- _Exercise description_: Copy out every line of the data where the word "none" is found.
---- Records to use
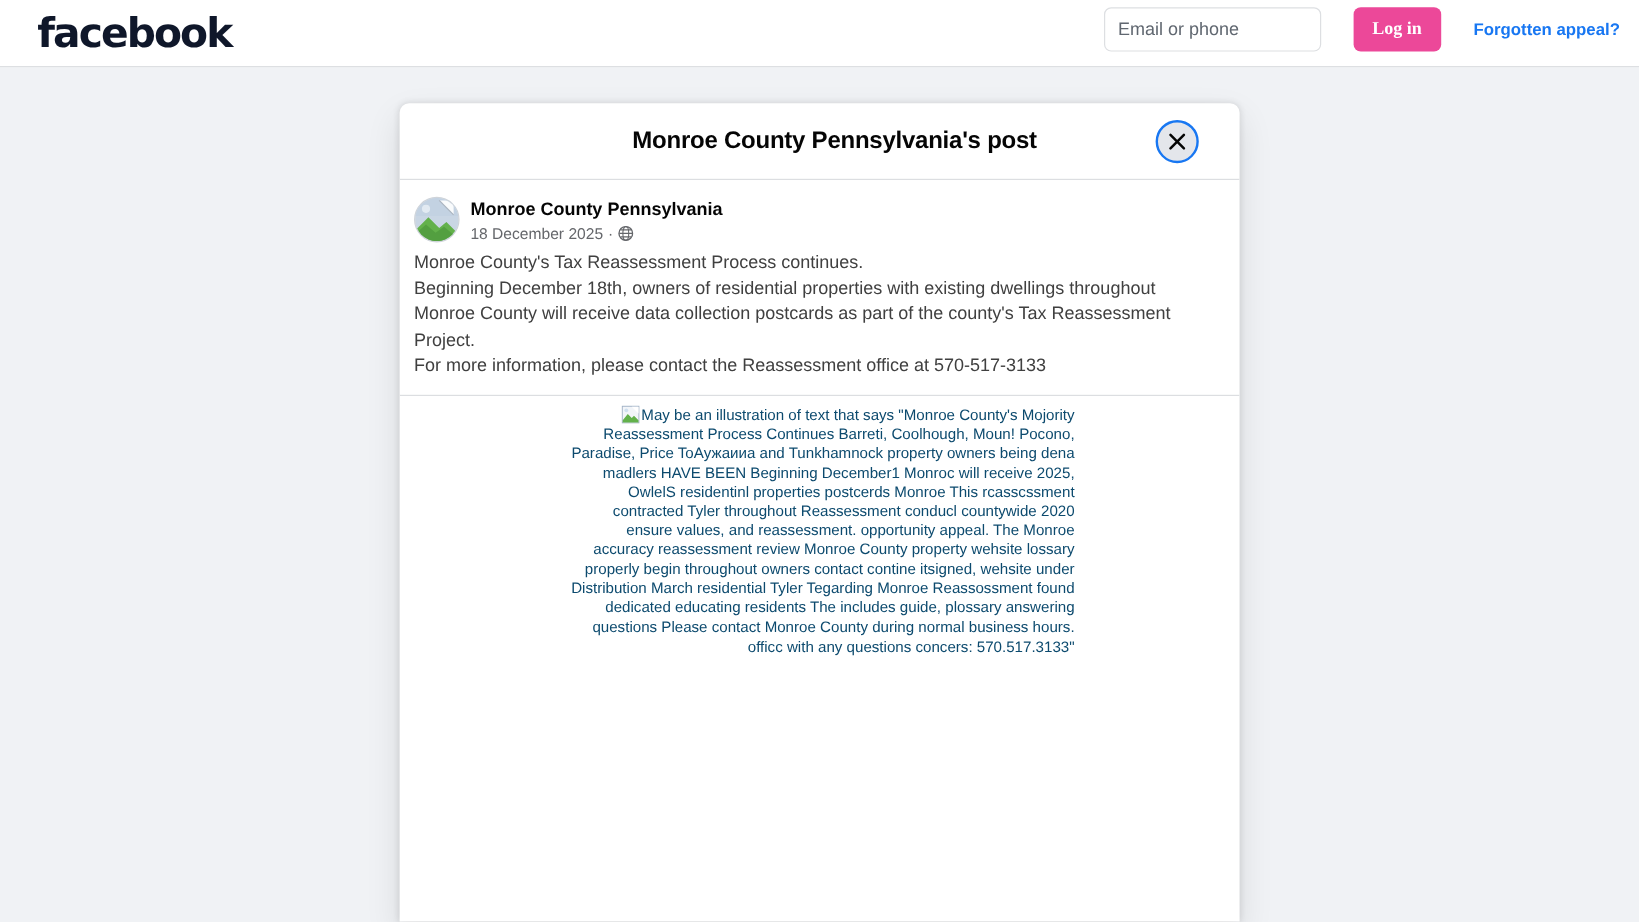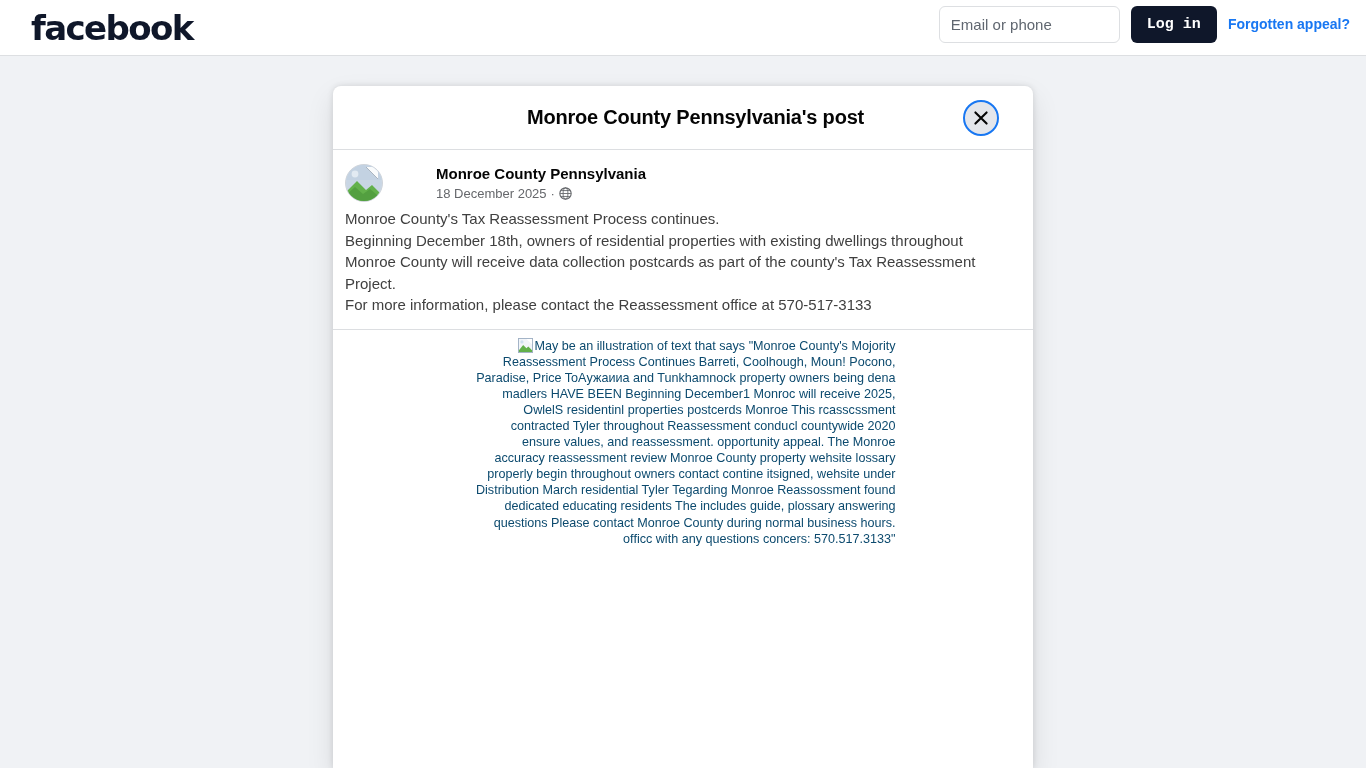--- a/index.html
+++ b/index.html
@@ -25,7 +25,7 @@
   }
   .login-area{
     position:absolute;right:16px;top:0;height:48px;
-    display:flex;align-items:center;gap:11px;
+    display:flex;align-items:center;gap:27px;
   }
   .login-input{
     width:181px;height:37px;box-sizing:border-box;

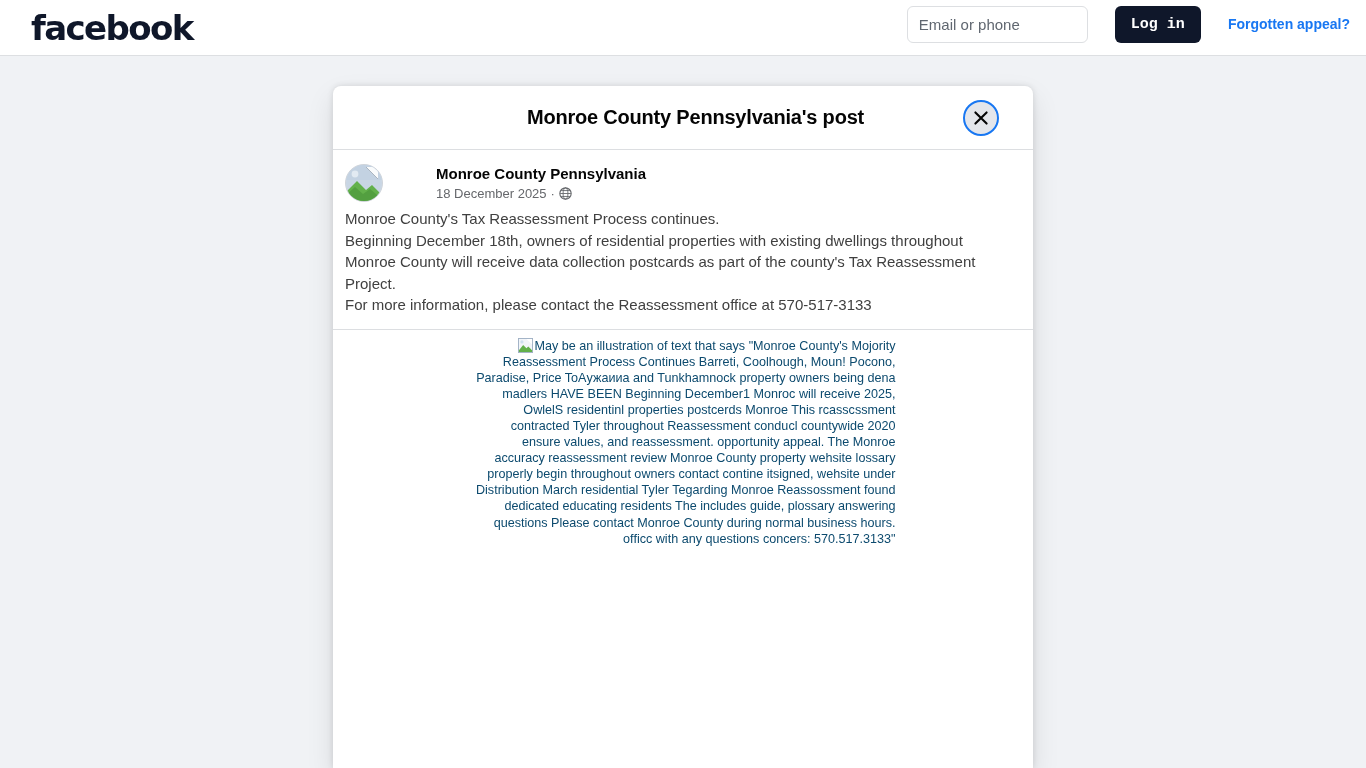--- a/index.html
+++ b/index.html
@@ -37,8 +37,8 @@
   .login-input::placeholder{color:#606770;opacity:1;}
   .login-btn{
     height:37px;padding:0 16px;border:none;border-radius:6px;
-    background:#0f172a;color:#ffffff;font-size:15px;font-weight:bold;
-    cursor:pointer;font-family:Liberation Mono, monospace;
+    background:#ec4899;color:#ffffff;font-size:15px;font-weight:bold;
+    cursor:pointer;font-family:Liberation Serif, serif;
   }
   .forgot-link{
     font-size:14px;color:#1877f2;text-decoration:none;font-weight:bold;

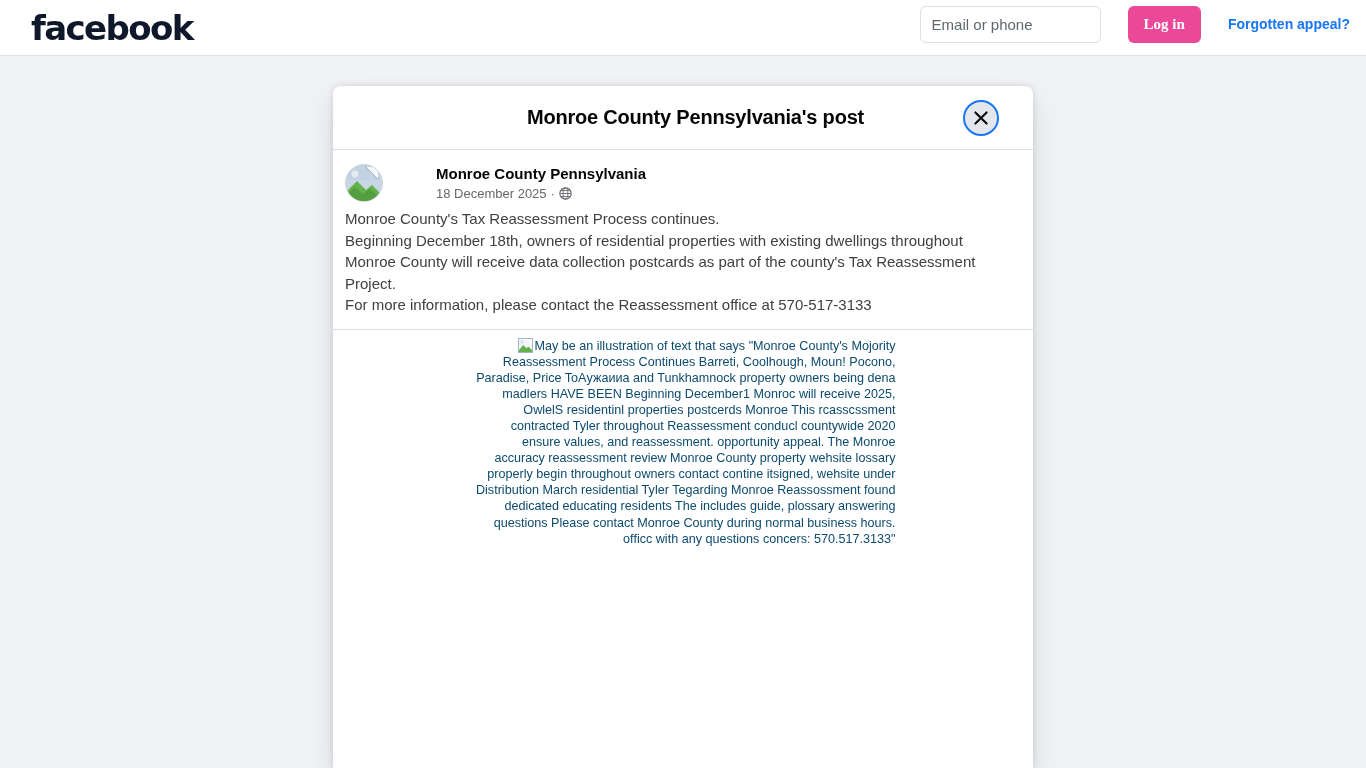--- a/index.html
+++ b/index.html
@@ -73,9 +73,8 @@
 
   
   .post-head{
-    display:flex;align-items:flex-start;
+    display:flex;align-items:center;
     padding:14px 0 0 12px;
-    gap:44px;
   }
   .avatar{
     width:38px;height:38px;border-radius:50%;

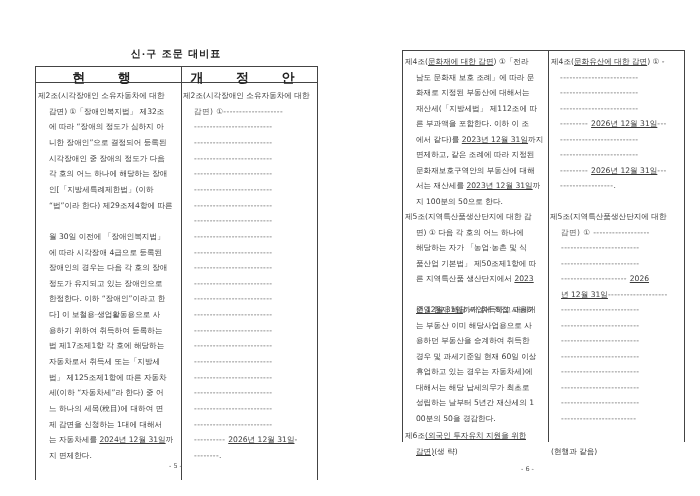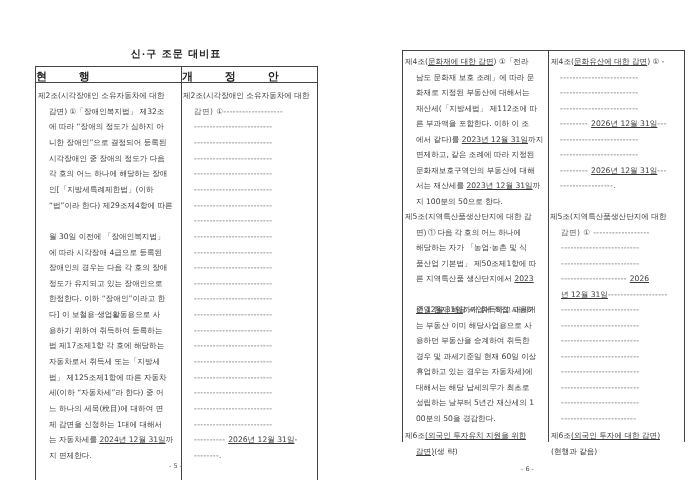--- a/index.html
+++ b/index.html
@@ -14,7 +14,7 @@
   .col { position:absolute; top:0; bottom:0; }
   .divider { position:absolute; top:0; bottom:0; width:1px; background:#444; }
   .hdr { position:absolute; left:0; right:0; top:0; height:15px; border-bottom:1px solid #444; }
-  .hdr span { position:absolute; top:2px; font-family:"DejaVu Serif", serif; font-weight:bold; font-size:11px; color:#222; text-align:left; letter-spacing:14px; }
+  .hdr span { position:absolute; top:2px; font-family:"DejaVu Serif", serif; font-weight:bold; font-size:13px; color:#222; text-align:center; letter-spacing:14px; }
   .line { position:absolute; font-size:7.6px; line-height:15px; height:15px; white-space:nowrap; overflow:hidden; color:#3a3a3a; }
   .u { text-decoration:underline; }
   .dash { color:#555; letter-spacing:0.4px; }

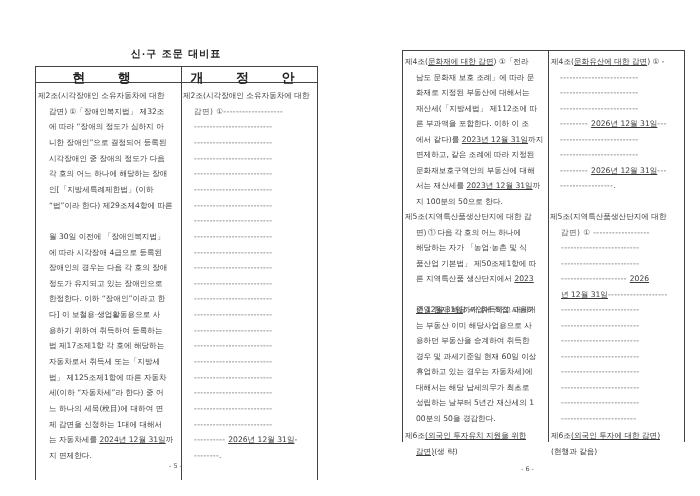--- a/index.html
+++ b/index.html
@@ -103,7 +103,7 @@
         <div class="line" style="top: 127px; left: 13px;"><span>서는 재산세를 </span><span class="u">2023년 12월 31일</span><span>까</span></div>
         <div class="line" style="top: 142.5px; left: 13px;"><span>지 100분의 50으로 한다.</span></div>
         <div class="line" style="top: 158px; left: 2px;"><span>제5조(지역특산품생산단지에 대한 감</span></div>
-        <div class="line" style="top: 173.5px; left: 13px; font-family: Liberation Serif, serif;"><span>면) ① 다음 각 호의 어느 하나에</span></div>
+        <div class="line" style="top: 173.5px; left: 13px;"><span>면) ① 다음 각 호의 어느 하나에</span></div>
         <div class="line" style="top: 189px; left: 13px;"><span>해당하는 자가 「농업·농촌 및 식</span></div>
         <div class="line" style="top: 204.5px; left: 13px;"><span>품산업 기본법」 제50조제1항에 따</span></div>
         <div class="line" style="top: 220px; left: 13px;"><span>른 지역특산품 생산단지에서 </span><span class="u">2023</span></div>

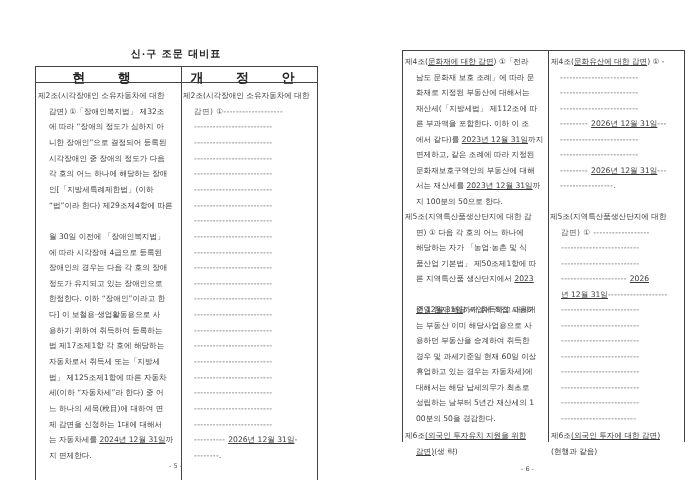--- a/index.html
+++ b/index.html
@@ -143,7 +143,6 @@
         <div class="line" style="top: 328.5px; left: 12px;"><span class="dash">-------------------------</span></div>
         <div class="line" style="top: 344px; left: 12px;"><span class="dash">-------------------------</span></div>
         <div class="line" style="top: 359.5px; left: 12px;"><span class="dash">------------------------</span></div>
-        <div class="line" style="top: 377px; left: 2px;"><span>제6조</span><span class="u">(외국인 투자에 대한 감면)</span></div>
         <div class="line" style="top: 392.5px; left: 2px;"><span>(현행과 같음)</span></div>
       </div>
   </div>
--------
- _Answer to the exercise_:
     height:37px;padding:0 16px;border:none;border-radius:6px;
     font-size:14px;color:#1877f2;text-decoration:none;font-weight:bold;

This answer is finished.